To do
Pictures excluded, copy all of the data below exactly.

Given data
[Start of section]

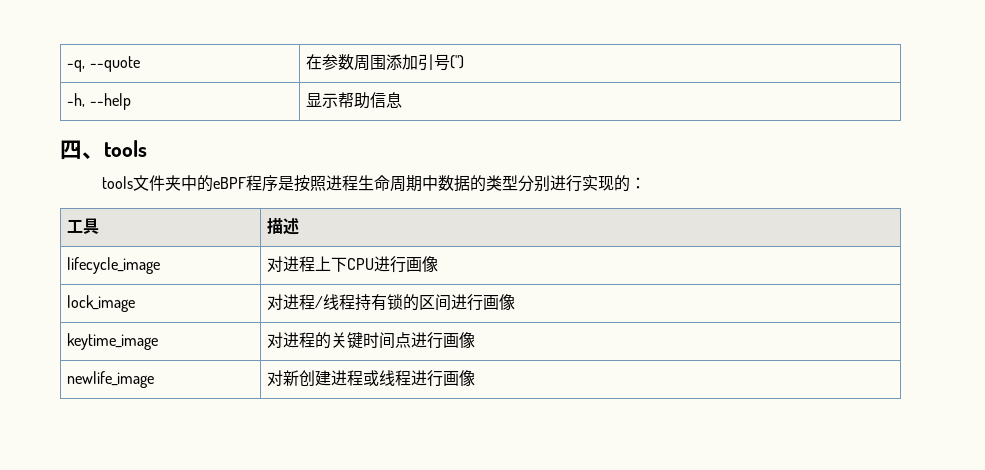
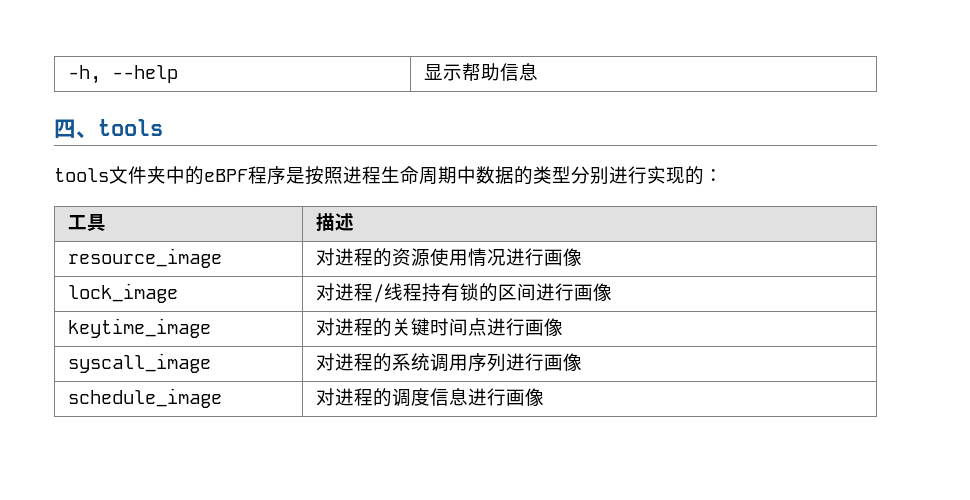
- -q, --quote | 在参数周围添加引号(")
- lifecycle_image | 对进程上下CPU进行画像
+ resource_image | 对进程的资源使用情况进行画像
- newlife_image | 对新创建进程或线程进行画像
+ syscall_image | 对进程的系统调用序列进行画像
+ schedule_image | 对进程的调度信息进行画像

[End of section]

Answer for this exercise
- -q, --quote | 在参数周围添加引号(")
- lifecycle_image | 对进程上下CPU进行画像
+ resource_image | 对进程的资源使用情况进行画像
- newlife_image | 对新创建进程或线程进行画像
+ syscall_image | 对进程的系统调用序列进行画像
+ schedule_image | 对进程的调度信息进行画像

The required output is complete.